Text entry has been done in computer applications unambiguously using single keys or sometimes key combinations with 102-key keyboard. However, the upsurge usage of mobile telephones which have a minimal 12-button keyboard prompted the need to enter text in a most efficient way. Text entry is by no means new in mobile computing; there has been a burst of research on the topic in recent years. There are several reasons for this heightened interest: first, mobile computing is on the rise and has spawned new application domains such as wearable computing, two-way paging, and mobile web and email access. Second, word processors, spreadsheets, personal schedulers, and other traditional desktop applications are increasingly available on mobile platforms. Third, there is a strong demand for the input of text or alphanumeric information that is easily and efficiently entered, recognized, stored, forwarded, or searched, via traditional software techniques. Fourth, the phenomenal success of text messaging with mobile phone users has inspired considerable speculation on future spin-off technologies, all expected to benefit from text entry. The statistics for text messaging on mobile phones are remarkable. In January 2001, GSM Europe reported that fifteen billion (15,000,000,000) SMS text messages are transmitted per month worldwide (Alsio G. & Goldstein M. (2000). This is particularly interesting in view of the limited capability for text input with the current generation of mobile phone technology. While the ubiquitous QWERTY keyboard reigns supreme as the primary text entry device on desktop systems, mobile phones and handheld systems use equivalent techniques for the text entry. But how efficient and simple are these techniques? And so, the challenge of text entry for mobile phones presents itself. Though the QWERTY keyboard has the obvious advantage of familiarity, it is bulky and unless the keyboard is full-size, touch typing is hampered or impossible. Basically, there are two competing paradigms for mobile text input: pen-based input and keyboard-based input. User experience with typing and handwriting greatly influences expectations for text entry on mobile devices.

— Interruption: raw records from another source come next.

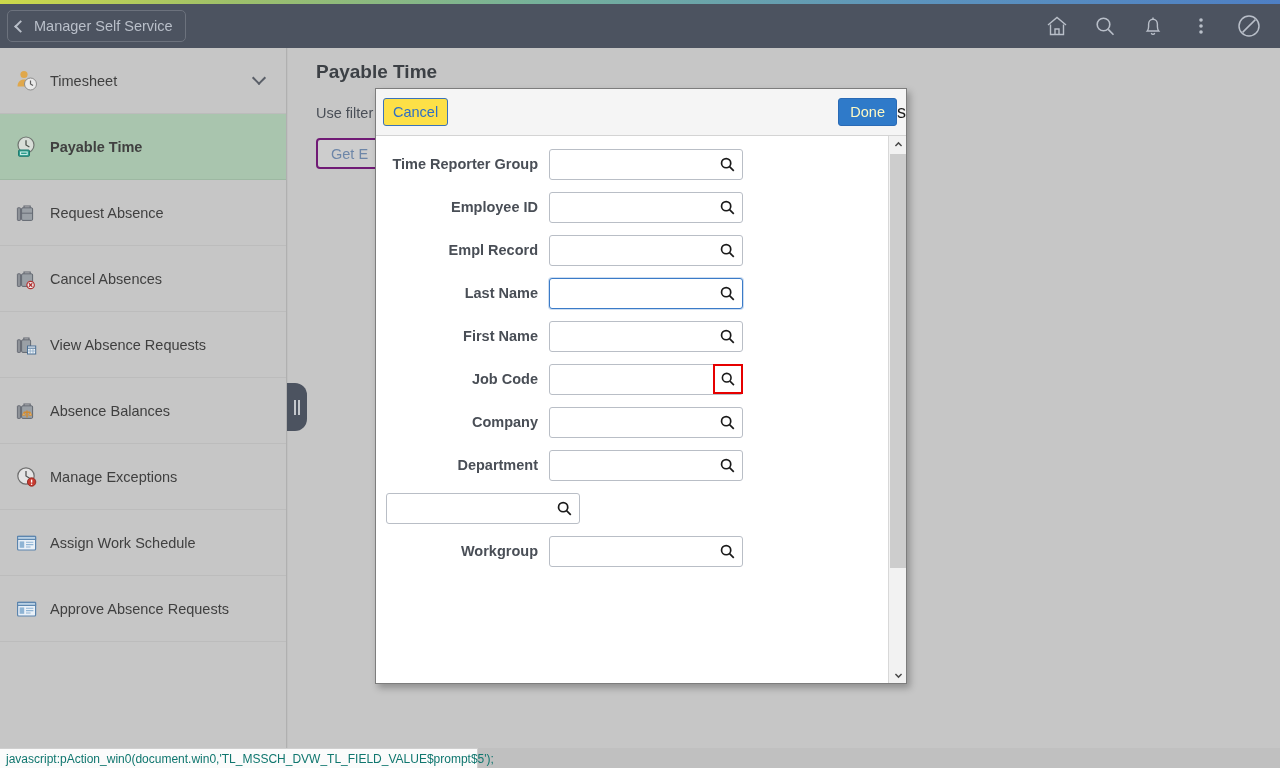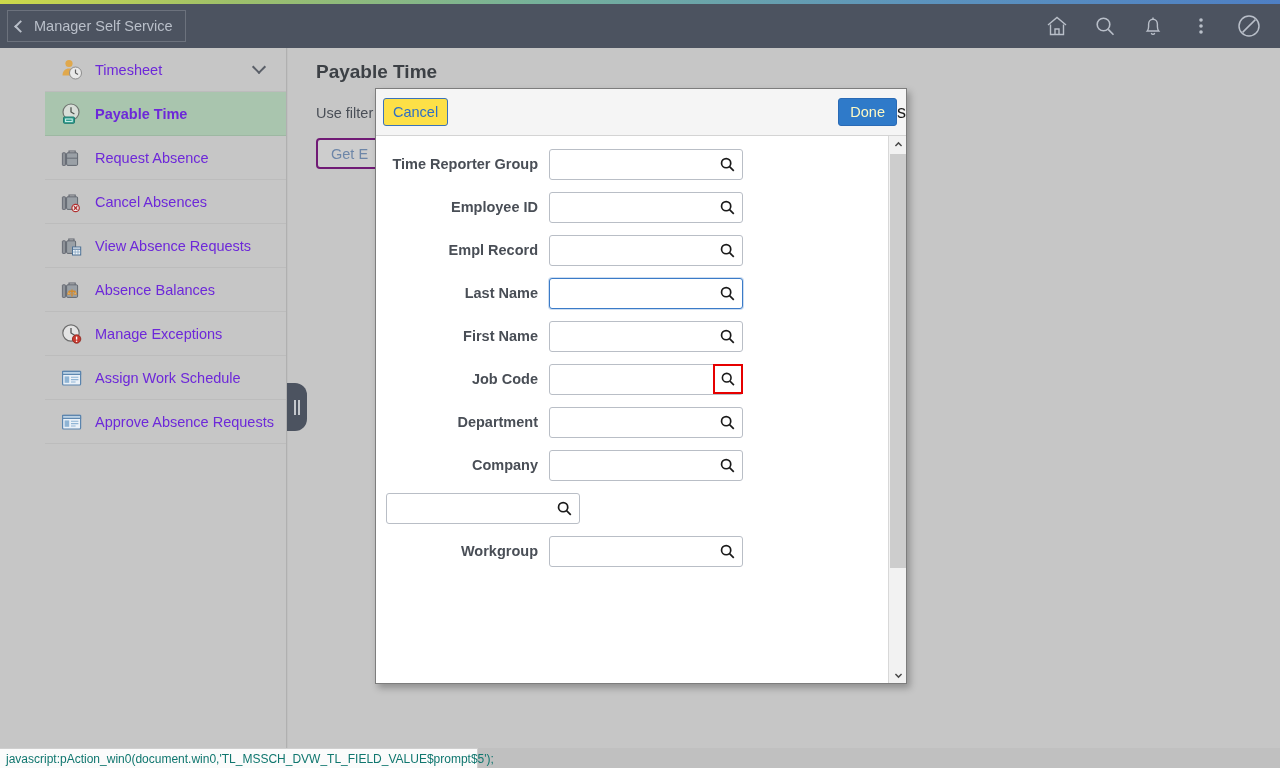"Manager Self Service" .back-btn { border-radius: 0 -> 5px }
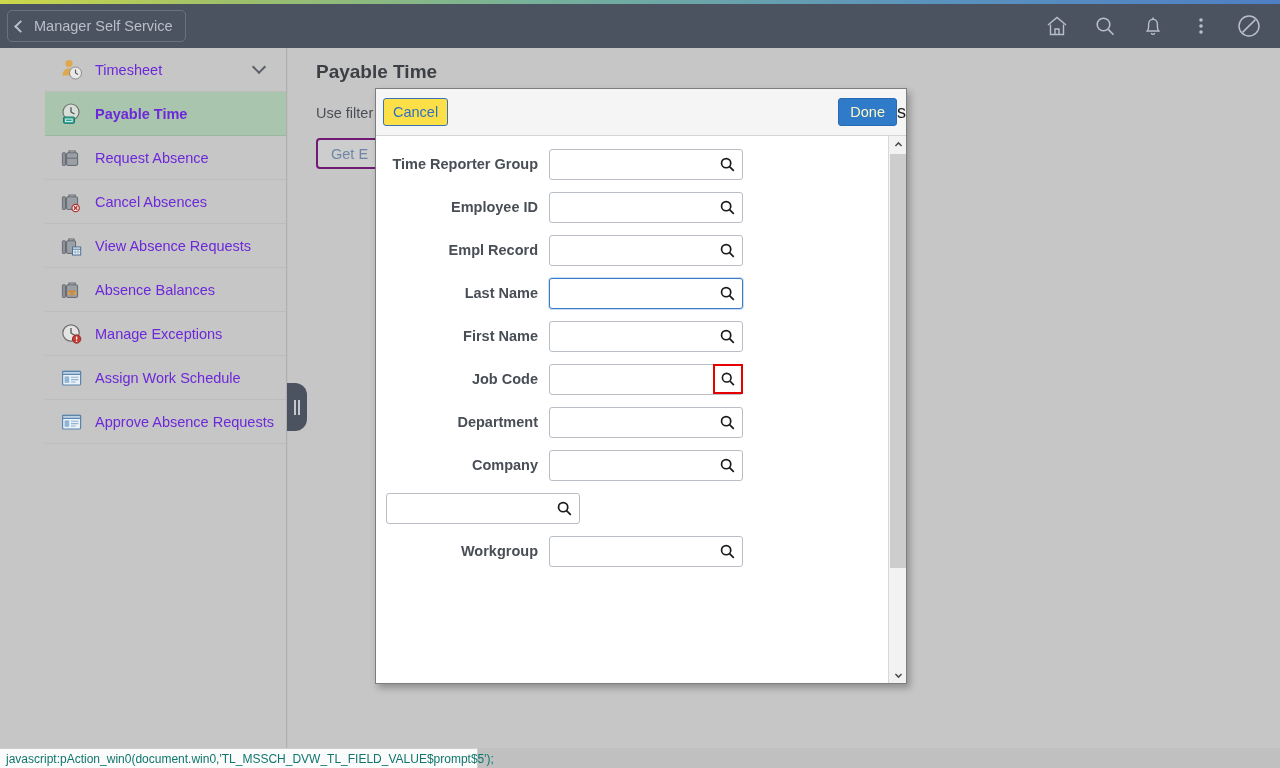"Timesheet" .side-item { color: #6d28d9 -> #404040; height: 44px -> 66px; margin-left: 45px -> none }
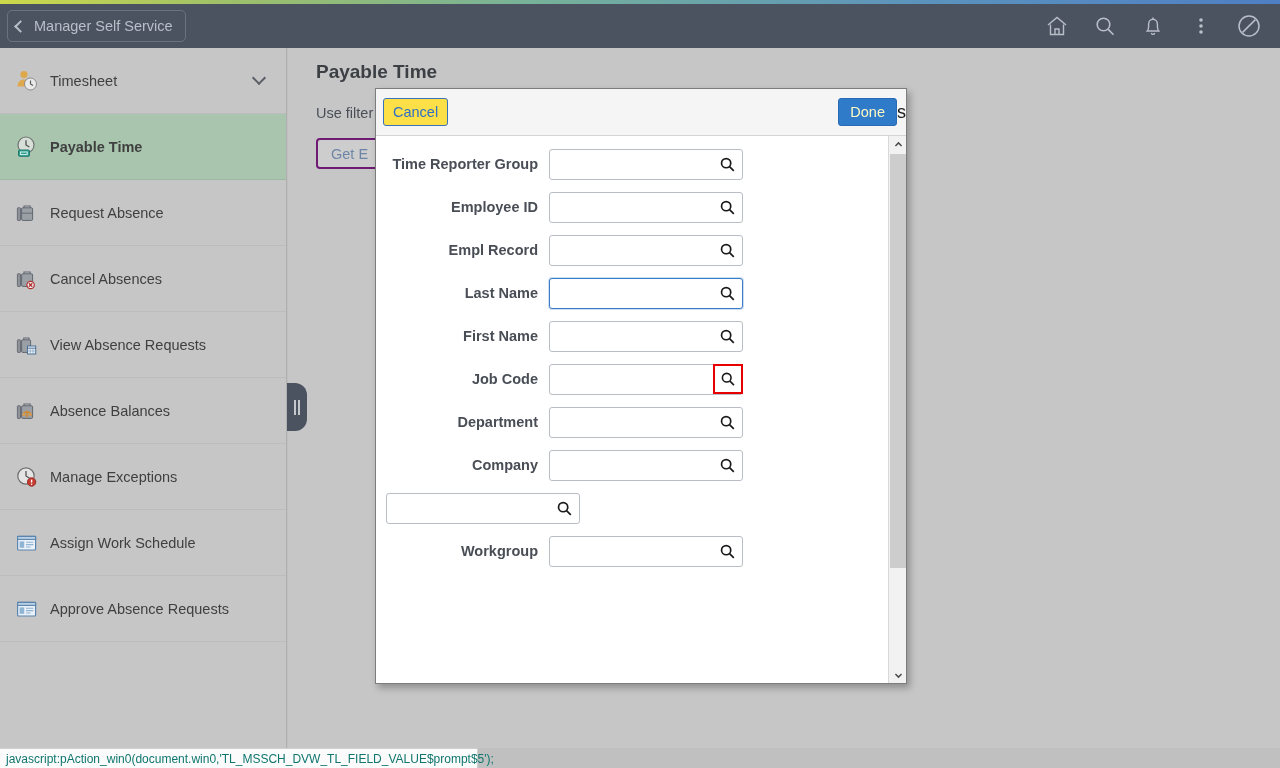"Department" div.field-row { order: before "Company" -> after "Company" }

To maximally utilize the limited keypads on mobile communication devises, Multitap method is often used for text entry. The drawbacks of this method include pressing a key more than once to enter each desired letter and also require a significant amount of visual searching to find a needed letter on a key making it relatively inefficient from the standpoint of the number of keystrokes required to enter each word (Jun, Bryan, & Peter).
To overcome the inefficiencies of Multitap method, Predictive text entry system was developed. Predictive text entry reduces the number of keystrokes when entry texts by analyzing the sequence of keystrokes being entered and thereby predicts the intended word for the users. However, studies shows that users are dissatisfied with how existing systems for Predictive text entry work because it interferes with their communication (YH af Segerstad, 2003 ). Multi-tap text entry system combined with Predictive text entry called Predictive multi-tap text entry system works to eliminate this dissatisfaction.
In order to effectively predict words, language models are used to select and decipher words that correspond to entered keystrokes sequence. Language modeling being used includes n-gram and bi-gram word model, corpus and dictionary model. A proposed model in this paper is used to implement predictive multi-tap text entry system for mobile communication devices.
Text entry methods could be subdivided into two basic classifications; Stylus (Pen)-based text entry and Key-based text entry.
Stylus-based text entry uses a pointing device, typically a pen (or stylus), to select characters through tapping or gesture. Examples of this method include:
Handwriting recognition: This was once touted as the solution for mobile text entry, but the system has two major problems that handwriting recognizers must solve; segmentation and recognition. However, there are no mobile consumer products in the market today where natural handwriting recognition is the sole text input method. The products that support stylus-based text input work with constraints or stylized alphabets, implying that handwriting recognition does not perform adequately.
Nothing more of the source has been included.